As well as revised versions of all the existing Kona kids’ range, there’ll be two miniature versions of the Shred dirt jump-style bike. The Shred 2-0 has 20in wheels shod with Maxxis Hoodlum tyres…

…while the Shred 2-4 has 24inchers and Maxxis High Rollers. Both have Suntour XCU suspension forks (40mm travel on the 2-0, 80mm on the 2-4) and Hayes MX-4 disc brakes.

XC

For 2006 Kona introduced the King Supreme, with a super-short 2.5in travel frame. For 2007 it’s extending the concept with two bikes that revive the Hei Hei name (last seen on Kona’s classic titanium hardtail). They both share a new custom-butted Scandium frame designed to be super-light to the extent of being ball-burnished in order to save the weight of paint. The “basic” Hei Hei will have a diddly RP2 shock, SID Race fork, Race Face Evolve X-Type cranks and and FSA XC-300 wheelset. The ridiculously posh Hei Hei Supreme will have an RP23 shock, SID World Cup fork and Shimano’s 2007 XTR throughout.

There’s the usual year-on-year revisions to the Kula race hardtails, but this one’s new. It looks a bit like some weird wide-angle lens distortion, but in fact this is the Kula 2-9, featuring 29in wheels (for those not au fait with these, they’re 700c rims with big knobbly tyres, thus giving an outside diameter of about 29in). The frame is Scandium, the fork is the 29er version of RockShox’s Reba SL.

Also operating in the 29er space is the new Unit 2-9. Dedacciai butted chromoly frame, Project 2 29er fork, Hayes HFX-9 disc brakes, sliding dropouts, one gear. The 26in version is much the same only with smaller wheels.

Out of Bounds/Downhill

Kona’s top-of-the-range DH bike has had a floating rear brake for a while, but the system has been redesigned for 2007, christened the DOPE and will come on the Stab Supreme, Stab Deluxe, Stinky Supreme and Stinky Deluxe. It was designed in association with floating-brake specialists Brake Therapy and will be available as an after-market upgrade.

The Stinky frame hasn’t just sprouted a brake arm, though.
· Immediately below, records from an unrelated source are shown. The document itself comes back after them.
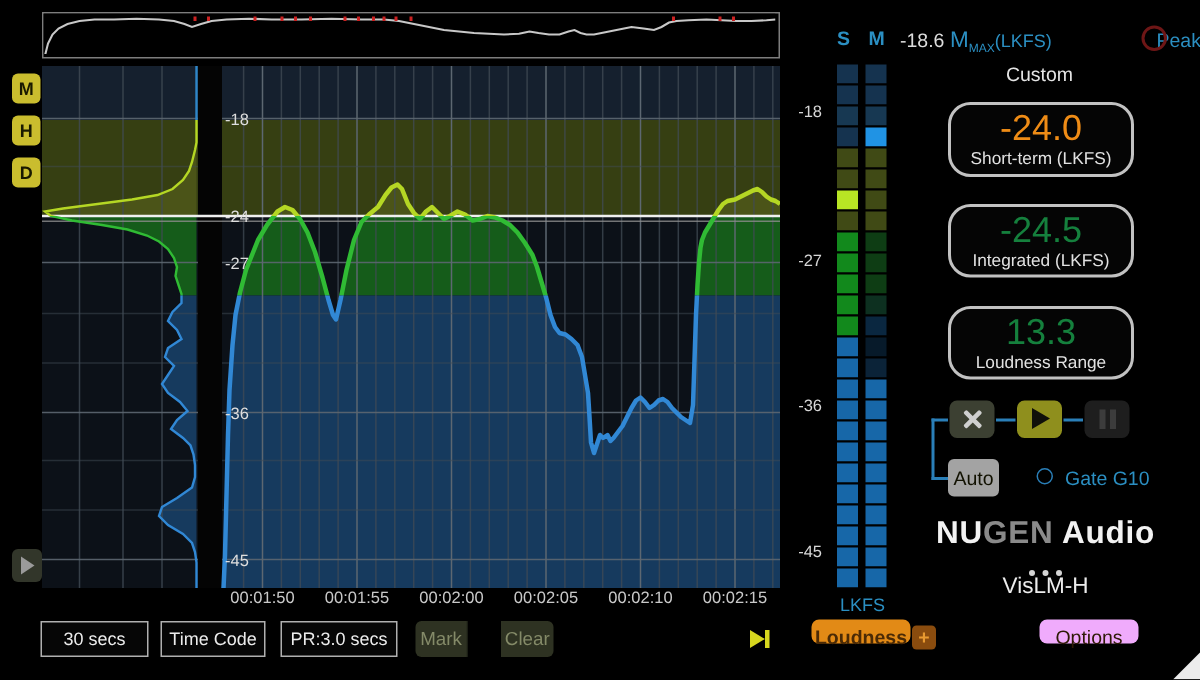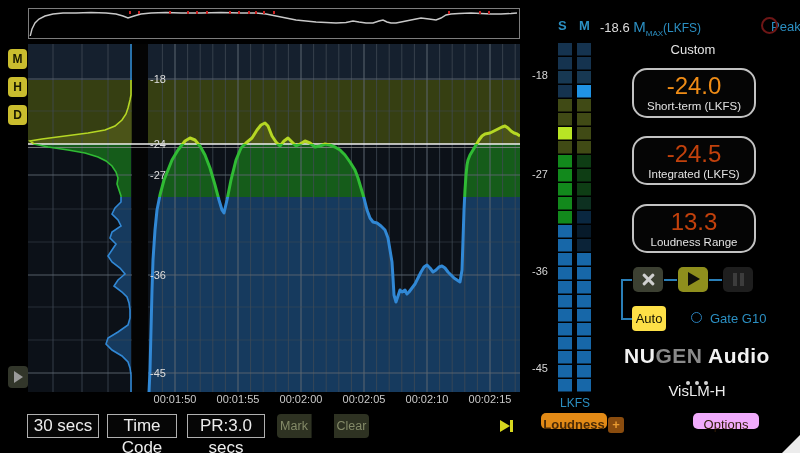--- a/index.html
+++ b/index.html
@@ -31,53 +31,53 @@
   #mmax-cluster{left:600px;top:18px;font-size:13px;color:#dcdcdc;}
   #mmax-cluster .m{color:#2b8fc2;font-size:15px;}
   #mmax-cluster sub{color:#2b8fc2;font-size:8px;}
   #mmax-cluster .units{color:#2b8fc2;font-size:12px;}
   #peak-label{left:771px;top:19px;font-size:13px;}
   #peak-ring{left:761px;top:17px;width:13px;height:13px;border:2px solid #6e1616;border-radius:50%;}
   #preset{left:632px;top:42px;width:122px;text-align:center;color:#e4e4e4;font-size:13px;}
   
   .vbox{left:632px;width:120px;border:2px solid #c2c2c2;border-radius:15px;text-align:center;background:#050505;}
   #box-short{top:68px;height:46px;} #box-int{top:136px;height:45px;} #box-range{top:204px;height:45px;}
-  .vbox .val{font-size:24px;color:#c2410c;line-height:28px;margin-top:2px;}
+  .vbox .val{font-size:24px;color:#15803d;line-height:28px;margin-top:2px;}
   #box-short .val{color:#ef8c16;}
   .vbox .lab{font-size:11.5px;color:#e2e2e2;line-height:13px;}
   
   .t-btn{width:30px;height:25px;border-radius:5px;}
   #btn-x{left:633px;top:267px;background:#3c4032;}
   #btn-x .bar{position:absolute;left:14px;top:5px;width:3px;height:15px;background:#cfcfcf;border-radius:1px;}
   #btn-x .b1{transform:rotate(45deg);} #btn-x .b2{transform:rotate(-45deg);}
   #btn-play{left:678px;top:267px;background:#8f8f1d;}
   #btn-play .tri{position:absolute;left:10px;top:5px;width:0;height:0;
       border-left:12px solid #10100a;border-top:7.5px solid transparent;border-bottom:7.5px solid transparent;}
   #btn-pause{left:723px;top:267px;background:#1e1e1e;}
   #btn-pause .p{position:absolute;top:6px;width:4px;height:13px;background:#3c3c3c;}
   #btn-pause .p1{left:10px;} #btn-pause .p2{left:17px;}
   .conn{background:#2a7fb8;}
   #conn1{left:664px;top:279px;width:13px;height:2px;}
   #conn2{left:709px;top:279px;width:13px;height:2px;}
   #bracket-v{left:621px;top:279px;width:2px;height:41px;}
   #bracket-h1{left:621px;top:279px;width:11px;height:2px;}
   #bracket-h2{left:621px;top:318px;width:11px;height:2px;}
-  #btn-auto{left:632px;top:306px;width:34px;height:25px;background:#fde047;border-radius:4px;
+  #btn-auto{left:632px;top:306px;width:34px;height:25px;background:#a3a3a3;border-radius:4px;
             color:#111100;font-size:13px;text-align:center;line-height:25px;}
   #gate-ring{left:691px;top:312px;width:9px;height:9px;border:1.5px solid #2a7fb8;border-radius:50%;}
   #gate-label{left:710px;top:311px;font-size:13px;}
   
   #logo{left:600px;top:344px;width:194px;text-align:center;font-size:21px;font-weight:bold;color:#f2f2f2;letter-spacing:0.5px;}
   #logo .gen{color:#8a8a8a;}
   #logo-dots{left:600px;top:371px;width:194px;text-align:center;}
   #logo-dots i{display:inline-block;width:4px;height:4px;border-radius:50%;background:#d4d4d4;margin:0 2.5px;}
   #product{left:600px;top:382px;width:194px;text-align:center;color:#ececec;font-size:15px;}
   
   .bbar-btn{top:414px;height:22px;border:1px solid #b0b0b0;background:#060606;color:#ececec;
-            font-size:17px;text-align:center;line-height:22px;}
+            font-size:12px;text-align:center;line-height:22px;}
   #btn-30secs{left:27px;width:70px;}
   #btn-timecode{left:107px;width:68px;}
   #btn-pr{left:187px;width:76px;}
   .mc-btn{top:414px;height:24px;background:#2e3222;color:#848a68;font-size:12.5px;text-align:center;line-height:24px;}
   #btn-mark{left:277px;width:34px;border-radius:4px 0 0 4px;border-right:1px solid #1a1d14;}
   #btn-clear{left:312px;width:35px;border-radius:0 4px 4px 0;margin-left:22px;}
   #skip-icon{left:499px;top:418px;width:16px;height:16px;}
   .tab{top:413px;height:16px;border-radius:5px;font-size:13px;text-align:center;line-height:24px;}
   #btn-loudness{left:541px;width:66px;background:#e28a16;color:#4a2a06;font-weight:bold;}
   #btn-plus{left:608px;top:417px;width:16px;height:16px;background:#8a4c0e;border-radius:3px;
It’s also got a longer top tube, new, stiffer replaceable dropouts for improved shifting (and making the frame upgradeable to a 12mm rear through-axle) and stiffer rocker arms for enhanced all-of-the-bike-going-the-same-wayness. This is the Stinky Primo, with a Marzocchi 888 RCX2 170mm fork, Roco RC rear shock and a combination of Race Face Diabolus cranks and Shimano Saint brakes and transmission.

And here’s the new Stab Supreme. The 8in travel frame has also been redesigned, with what’s described as “more progressive geometry”. That appears to mean a shorter back end and a slightly lower bottom bracket. There’s a two-position shock mount to let you tweak the geometry further. It’s also lighter than the 2006 bike.

Finally we have the new Coiler/Coilair family. Kona’s 6in travel platform has also been redesigned, with a lower top tube for more standover clearance, a new seatstay assembly with more tyre clearance, new rocker arms and a lower leverage ratio on the rear suspension. It’s also got a two-position shock mount and replaceable dropouts. The bike pictured is the Coilair Supreme, with a Fox 36 RC2 fork and DHX Air 5.0 shock. You also get an RF Atlas chainset and Shimano Saint brakes. There’s also the Coilair with a 36R fork, DHX 3.0 shock, Evolve cranks and Hayes brakes.

Obviously there’re a hell of a lot more bikes than that in the range, but those are the new ones. UK pricing is yet to be fixed, and some specs may change before the bikes arrive here sometime in the Autumn.